There is definitely a lot of work to be done. The challenges include developing the relationship with the US under the Biden administration while Iran has no plan of abandoning its nuclear dreams; the security situation with Hamas, Hezbollah, Syria and the Palestinian Authority headed by the frail and elderly Mahmoud Abbas, who constantly produces reasons to postpone elections; balancing the relationship with China; expanding and consolidating peace and normalization agreements; and dealing with the rising tide of antisemitism.
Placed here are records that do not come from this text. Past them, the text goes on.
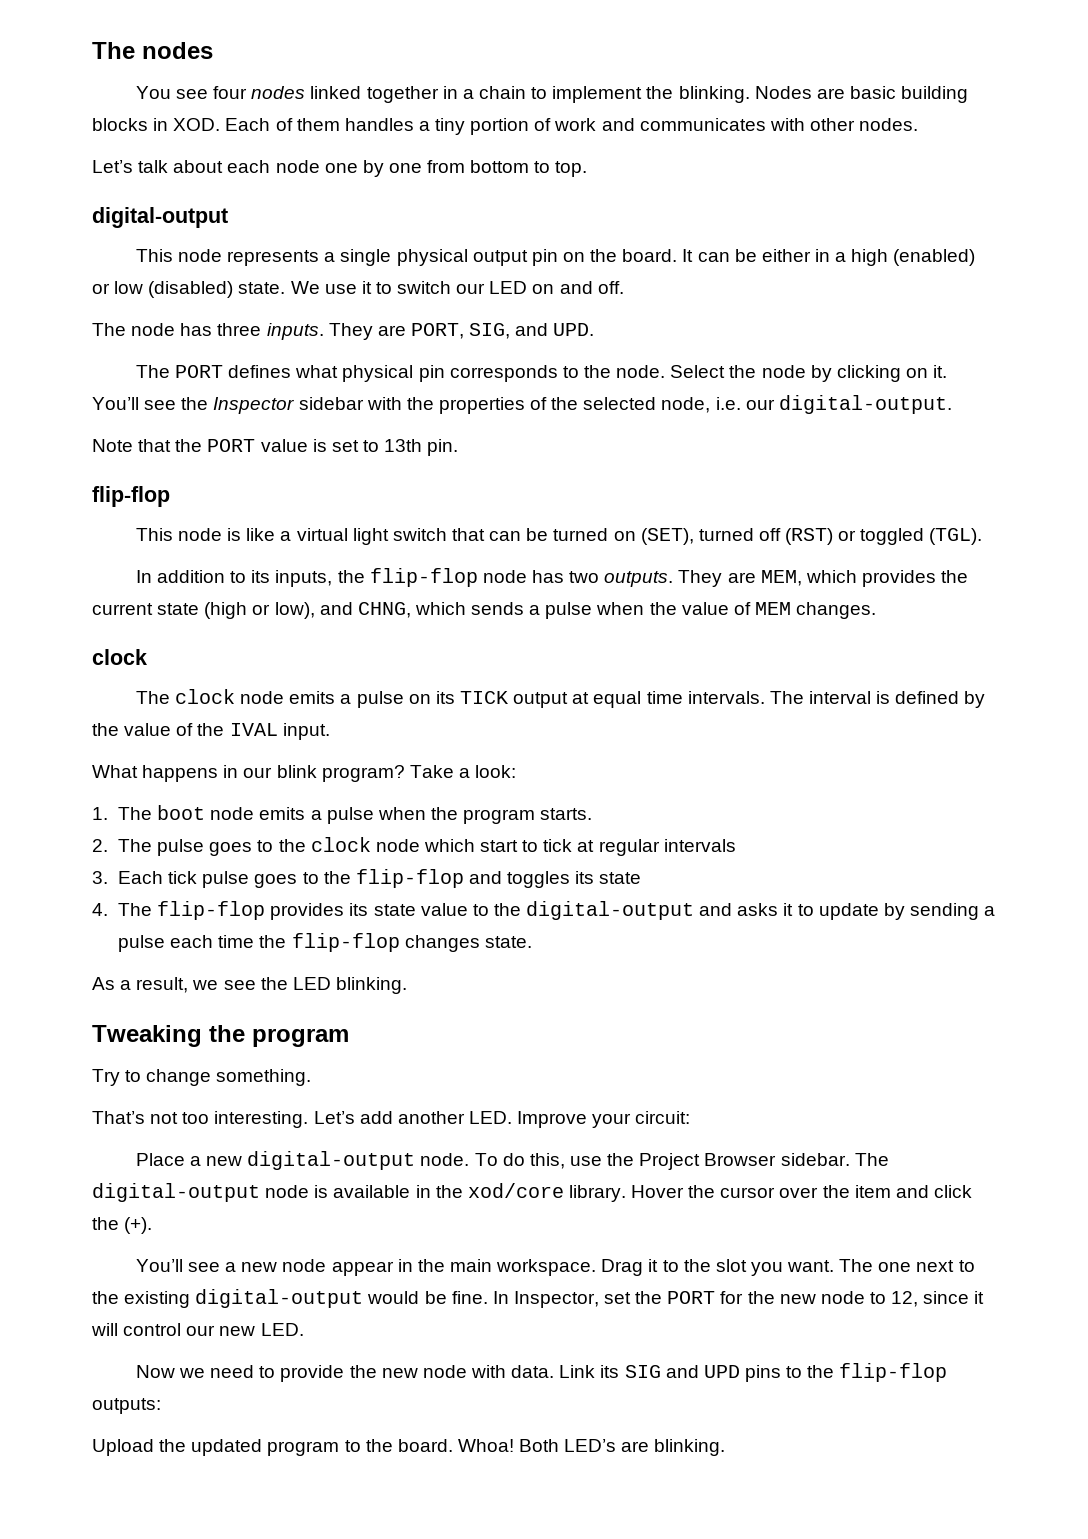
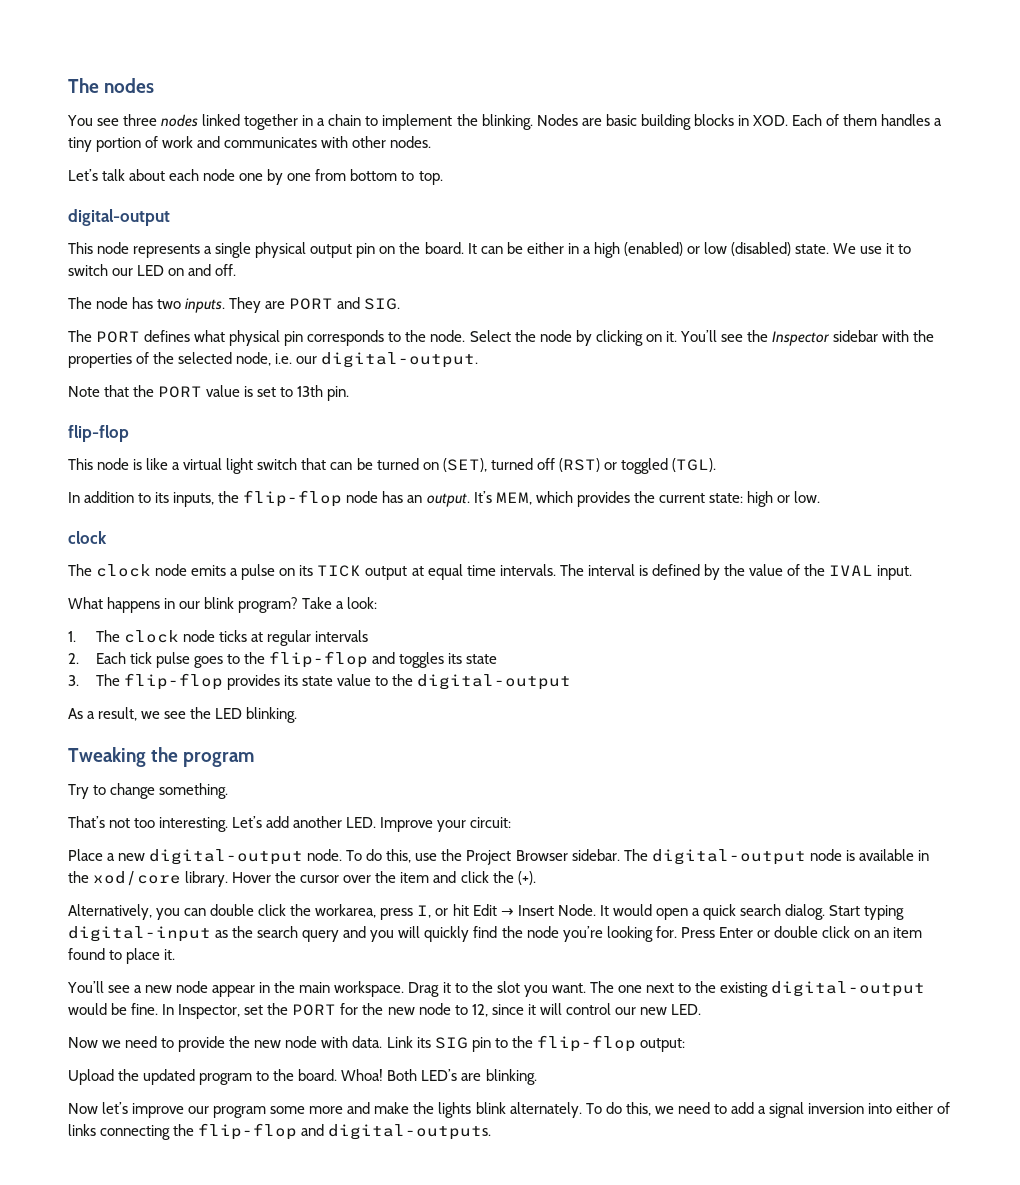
- You see four nodes linked together in a chain to implement the blinking.
+ You see three nodes linked together in a chain to implement the blinking.
- The node has three inputs.
+ The node has two inputs.
- They are PORT, SIG, and UPD.
+ They are PORT and SIG.
- In addition to its inputs, the flip-flop node has two outputs. They are MEM, which provides the current state (high or low), and CHNG, which sends a pulse when the value of MEM changes.
+ In addition to its inputs, the flip-flop node has an output. It’s MEM, which provides the current state: high or low.
- 1. The boot node emits a pulse when the program starts.
- 2. The pulse goes to the clock node which start to tick at regular intervals
+ 1. The clock node ticks at regular intervals
- 3. Each tick pulse goes to the flip-flop and toggles its state
+ 2. Each tick pulse goes to the flip-flop and toggles its state
- 4. The flip-flop provides its state value to the digital-output and asks it to update by sending a pulse each time the flip-flop changes state.
+ 3. The flip-flop provides its state value to the digital-output
+ Alternatively, you can double click the workarea, press I, or hit Edit → Insert Node. It would open a quick search dialog. Start typing digital-input as the search query and you will quickly find the node you’re looking for. Press Enter or double click on an item found to place it.
- Link its SIG and UPD pins to the flip-flop outputs:
+ Link its SIG pin to the flip-flop output:
+ Now let’s improve our program some more and make the lights blink alternately. To do this, we need to add a signal inversion into either of links connecting the flip-flop and digital-outputs.

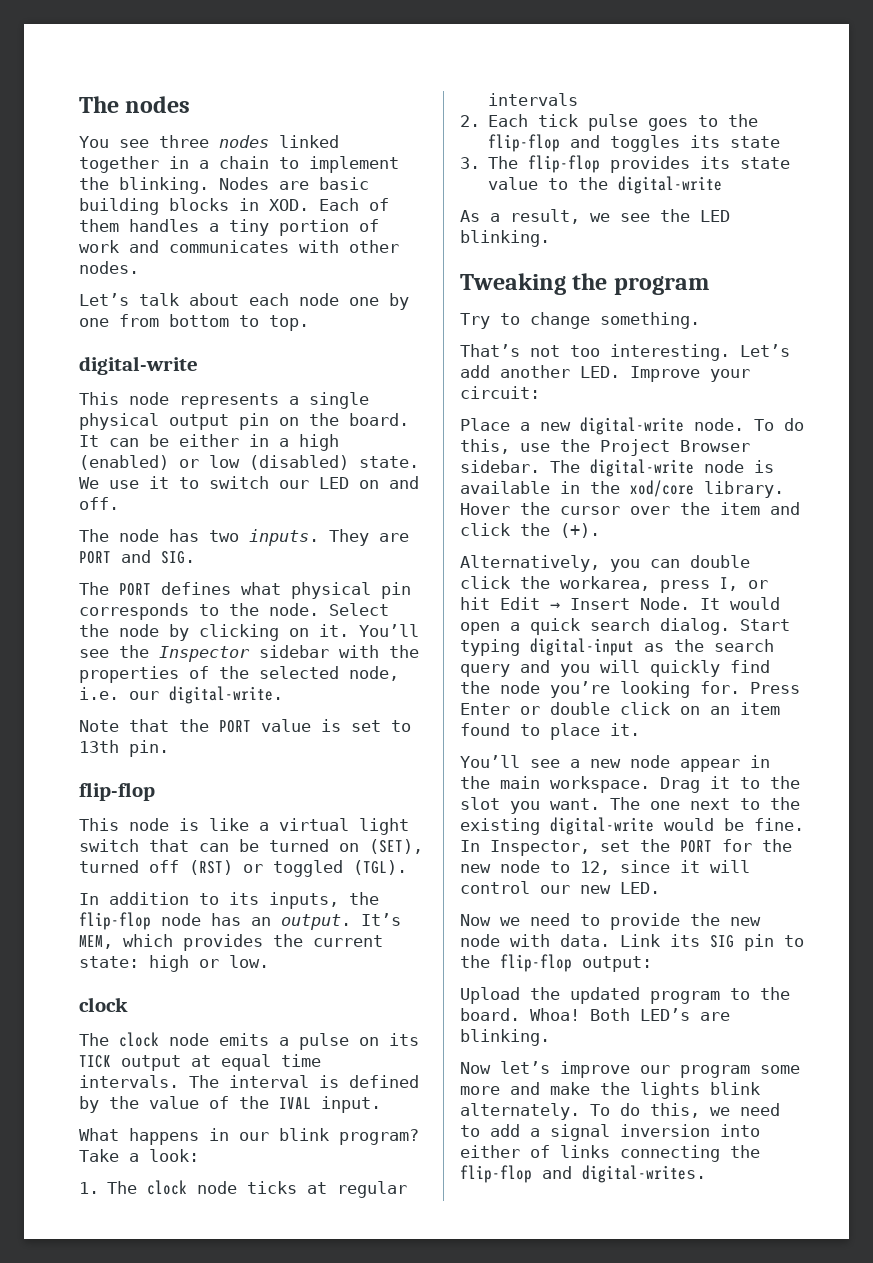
  Let’s talk about each node one by one from bottom to top.
- digital-output
+ digital-write
- You’ll see the Inspector sidebar with the properties of the selected node, i.e. our digital-output.
+ You’ll see the Inspector sidebar with the properties of the selected node, i.e. our digital-write.
- 3. The flip-flop provides its state value to the digital-output
+ 3. The flip-flop provides its state value to the digital-write
- Place a new digital-output node.
+ Place a new digital-write node.
- The digital-output node is available in the xod/core library.
+ The digital-write node is available in the xod/core library.
- The one next to the existing digital-output would be fine.
+ The one next to the existing digital-write would be fine.
- To do this, we need to add a signal inversion into either of links connecting the flip-flop and digital-outputs.
+ To do this, we need to add a signal inversion into either of links connecting the flip-flop and digital-writes.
The decisions regarding evicting Jewish residents from the outpost of Evyatar in Samaria, while possibly recognizing (equally illegal) land grabs by Bedouin in the Negev and elsewhere could have a far-reaching impact. Ditto the course of action regarding the (legal) eviction of Arab residents in Jerusalem’s Sheikh Jarrah-Shimon Hatzaddik neighborhood who (illegally) refuse to pay rent to Jewish landlords. And the implications of the so-called Family Reunification Bill could fill a column in their own right.
As many politicians and pundits have noted, the Bennett-Lapid government is based on compromise, give and take – until something gives. The government is struggling to overcome its first few hurdles. Of all the issues that have grabbed media attention, the one that seems most insolvable is the ultimate battle of the sexes.
Following a complaint by a female member of the public, Labor Party leader and new Transportation Minister Merav Michaeli has promised to tackle the tricky topic of the temperature of the air-conditioning on trains.
“... It’s known that the world caters more to men, and this is the case also with air conditioners,” said the longtime feminist activist via her TikTok account. “I’ll take care of it and see if we can set the air-conditioning on the train so that the girls won’t be cold and the boys won’t be warm. I’m on it.”
I’ll be happy to track her progress. The heat is on. And so are the masks. Summer 2021.